D. Kegunaan Penelitian

1. Penelitian ini secara teoritis dapat memberikan manfaat bagi pengembangan wacana wakaf tunai di dunia modern saat ini dengan nuansa keindonesiaan. Sementara ini, penelitian wakaf tunai masih tergolong langka karena memang baru memasyarakat dalam beberapa tahun terakhir sejak disahkannya Undang-undang nomor 41 tahun 2004 tentang wakaf. Penelitian ini juga akan bermanfaat untuk bahan kajian seputar wakaf di kalangan para akademisi dan pemerhati wakaf.

2. Selain itu, penelitian ini dapat digunakan secara praktis bagi lembaga-lembaga filantropi di Indonesia, khususnya lembaga-lembaga filantropi yang terikat dengan organisasi, baik sosial maupun pendidikan. Mereka dapat mempelajari kelebihan dan kekurangan sekaligus tantangan dan hambatan yang dimiliki dan dialami TWI untuk dijadikan acuan dalam mengelola wakaf tunai di lingkungannya. Di samping itu, penelitian ini juga akan memberikan bekal praktis bagi cendekiawan dan ilmuwan Syari’ah sebagai salah satu pilar penyangga kemajuan hukum Islam di Indonesia.

E. Kajian Pustaka

1. Pengertian Wakaf

Wakaf secara bahasa berasal dari kata waqafa-yaqifu yang artinya berhenti, lawan dari kata istamarra (Warson, 1984: 1683). Kata ini sering disamakan dengan al-tahbis atau al-tasbil yang bermakna al-habs ‘an tasharruf, yakni mencegah dari mengelola (az-Zuhayli, t.th.: 7599).

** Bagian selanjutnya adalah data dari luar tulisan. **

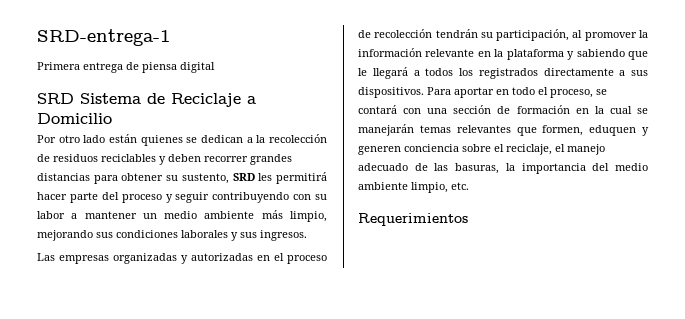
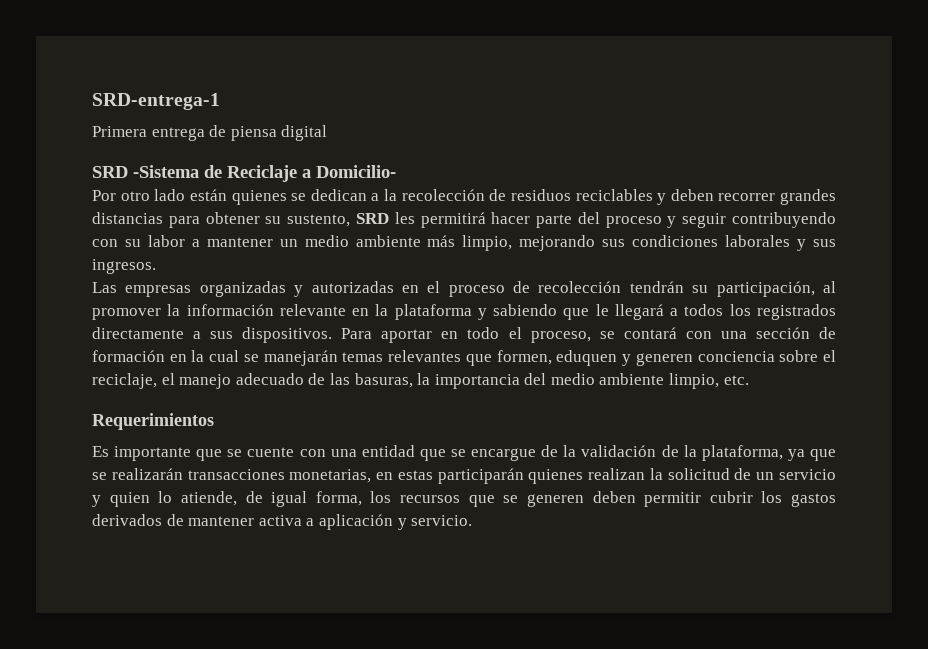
[80,93,141,104] Sistema -> [133,165,199,178] -Sistema
[37,113,112,124] Domicilio -> [316,165,396,178] Domicilio-
(468, 219) none -> [92,445,836,461] [92,468,836,484] [92,491,836,507] [92,514,473,530] // Es importante que se cuente con una entidad que se encargue de la validación de la plataforma, ya que se realizarán transacciones monetarias, en estas participarán quienes realizan la solicitud de un servicio y quien lo atiende, de igual forma, los recursos que se generen deben permitir cubrir los gastos derivados de mantener activa a aplicación y servicio.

Adapun secara istilah, wakaf menurut Abu Hanifah adalah menahan harta di bawah naungan pemiliknya disertai pemberian manfaat sebagai sedekah (habsul aini ala milki al-waqif wa tashadduq bi al-mafa’ah) (al-Hasfaki, t.th./IV: 532). Kemudian, menurut Jumhur, wakaf adalah menahan harta yang memungkinkan untuk mengambil manfaat dengan tetapnya harta tersebut serta memutus pengelolaan dari wakif dan selainnya dengan tujuan mendekatkan diri kepada Allah (habs mal yumkinu al-intifa’ bihi, ma’a baqa’ ‘ainihi, bi qath’i at-tasharruf min al-waqif wa ghairihi, taqarruban ila Allah) (az-Zuhayli, t.th.: 7601). Namun, menurut al-Kabisi, definisi yang lebih singkat namun padat (jami’ mani’) adalah definisi Ibnu Qudamah (t.th./VI: 187) yang mengadopsi langsung dari potongan hadis Rasulullah, yang berbunyi ‘menahan asal dan mengalirkan hasilnya’ (in syi’ta habasta wa tashaddaqta biha) (al-Kabisi, 2004: 61). Hadis tersebut secara jelas dimuat antara lain dalam sunan at-Turmudzi (t.th./V: 388) dan Sunan Ibn Majah (t.th./VII: 325). Pendapat ini juga menjadi acuan dalam definisi wakaf dalam pandangan Tabung Wakaf Indonesia (Saidi, 2007: 2)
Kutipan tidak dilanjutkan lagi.